Exercise details ▸
Determine which lines of the records include the word "price", and copy them.

Supplied material ▸
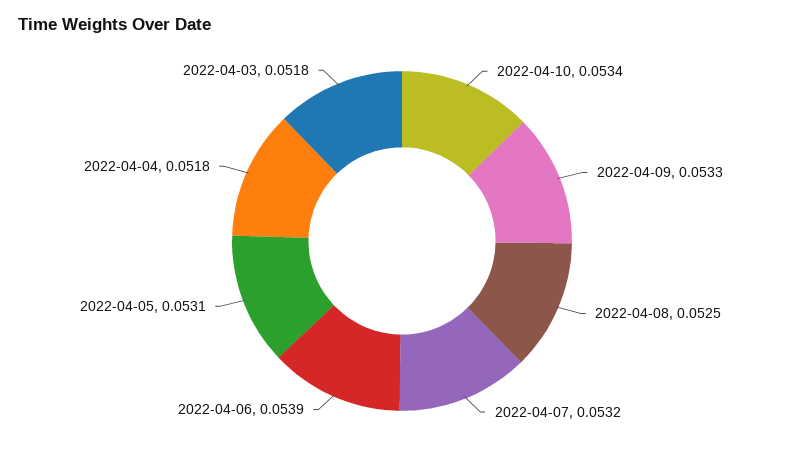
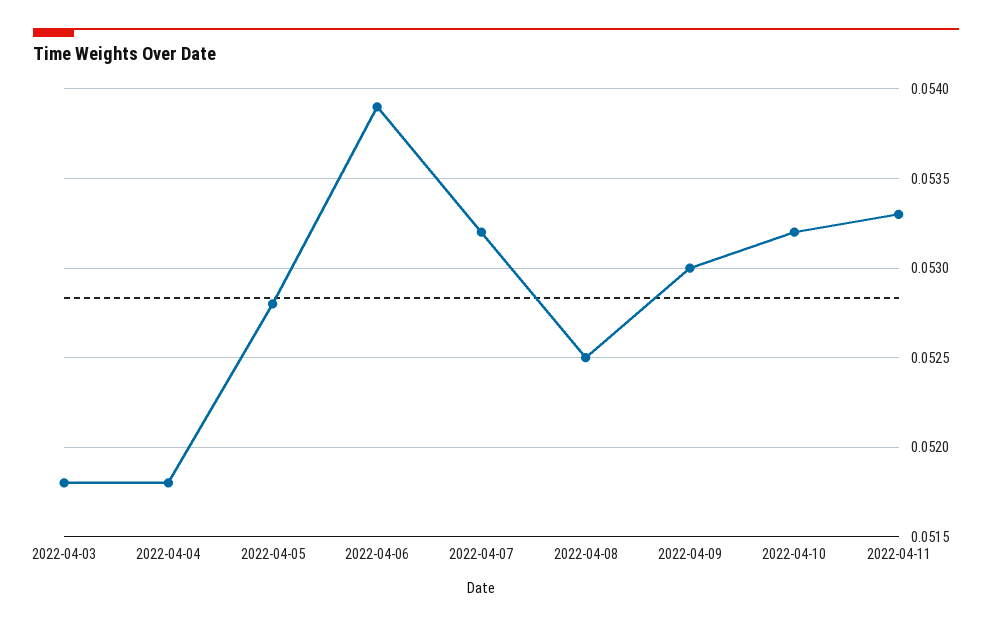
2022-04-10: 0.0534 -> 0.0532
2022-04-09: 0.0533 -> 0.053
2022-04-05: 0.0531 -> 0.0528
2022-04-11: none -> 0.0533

...

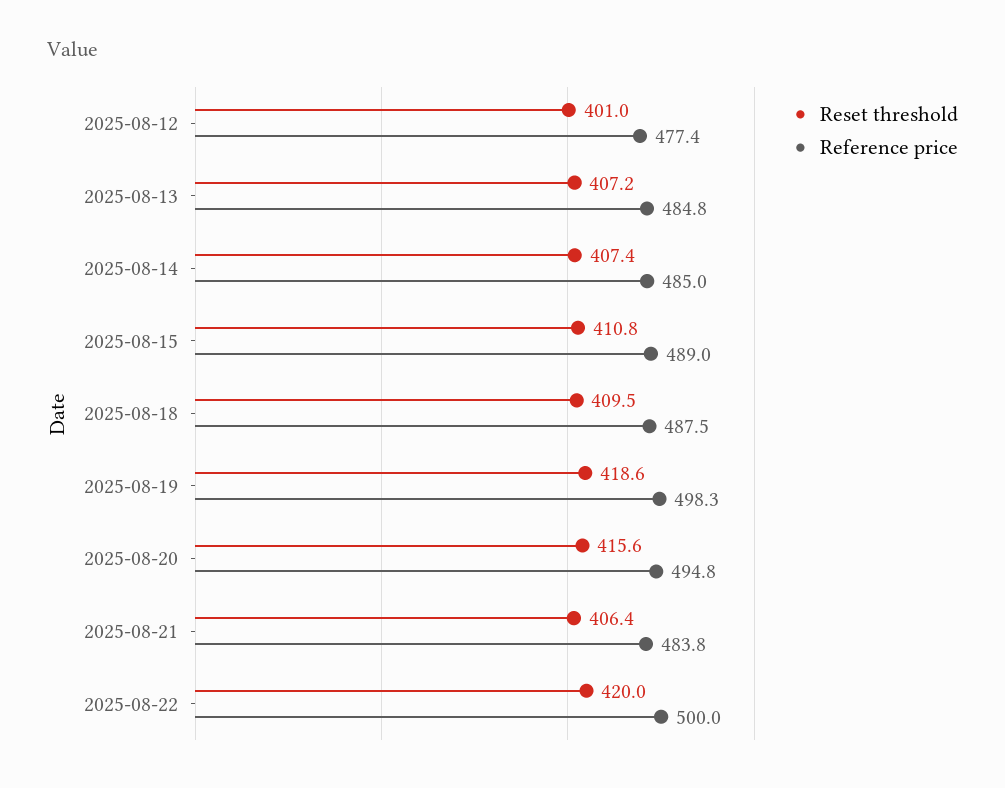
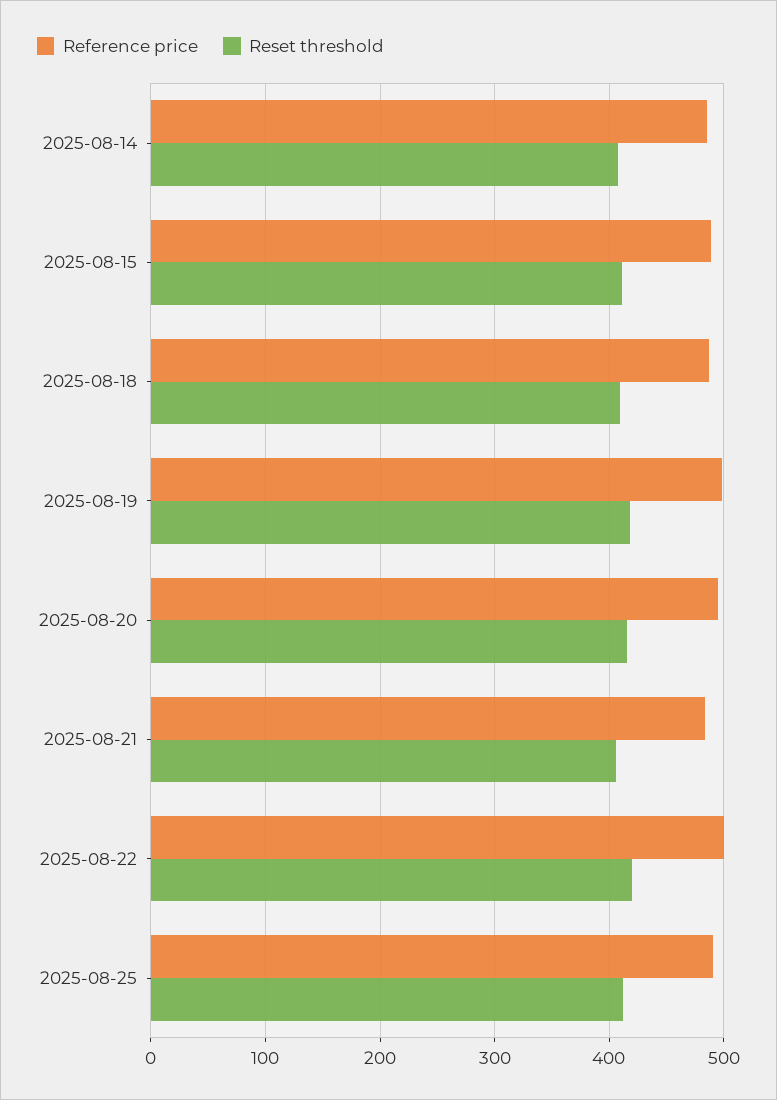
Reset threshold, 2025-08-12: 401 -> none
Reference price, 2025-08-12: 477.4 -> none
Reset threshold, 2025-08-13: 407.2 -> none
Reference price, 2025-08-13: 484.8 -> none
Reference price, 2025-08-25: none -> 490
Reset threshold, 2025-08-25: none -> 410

* * *

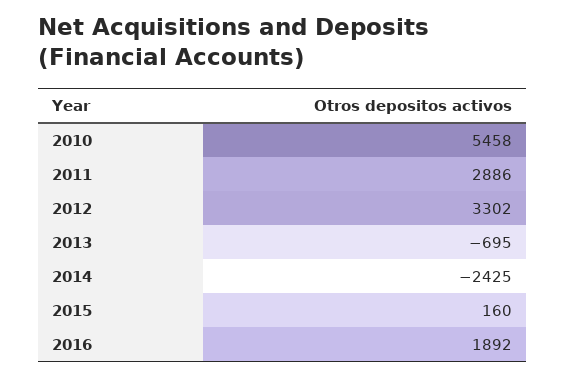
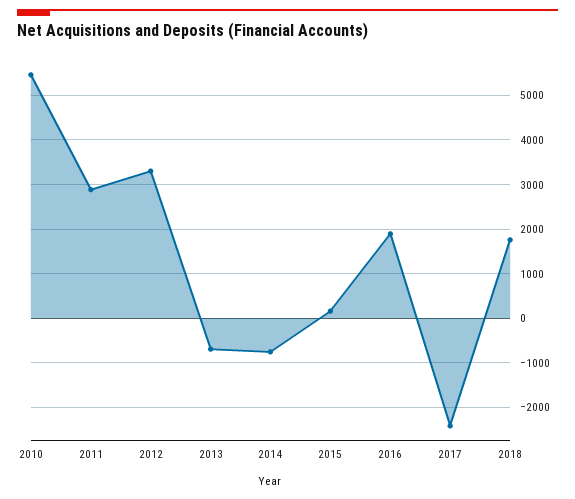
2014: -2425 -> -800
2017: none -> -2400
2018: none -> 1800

Result below ▸
Reference price, 2025-08-12: 477.4 -> none
Reference price, 2025-08-13: 484.8 -> none
Reference price, 2025-08-25: none -> 490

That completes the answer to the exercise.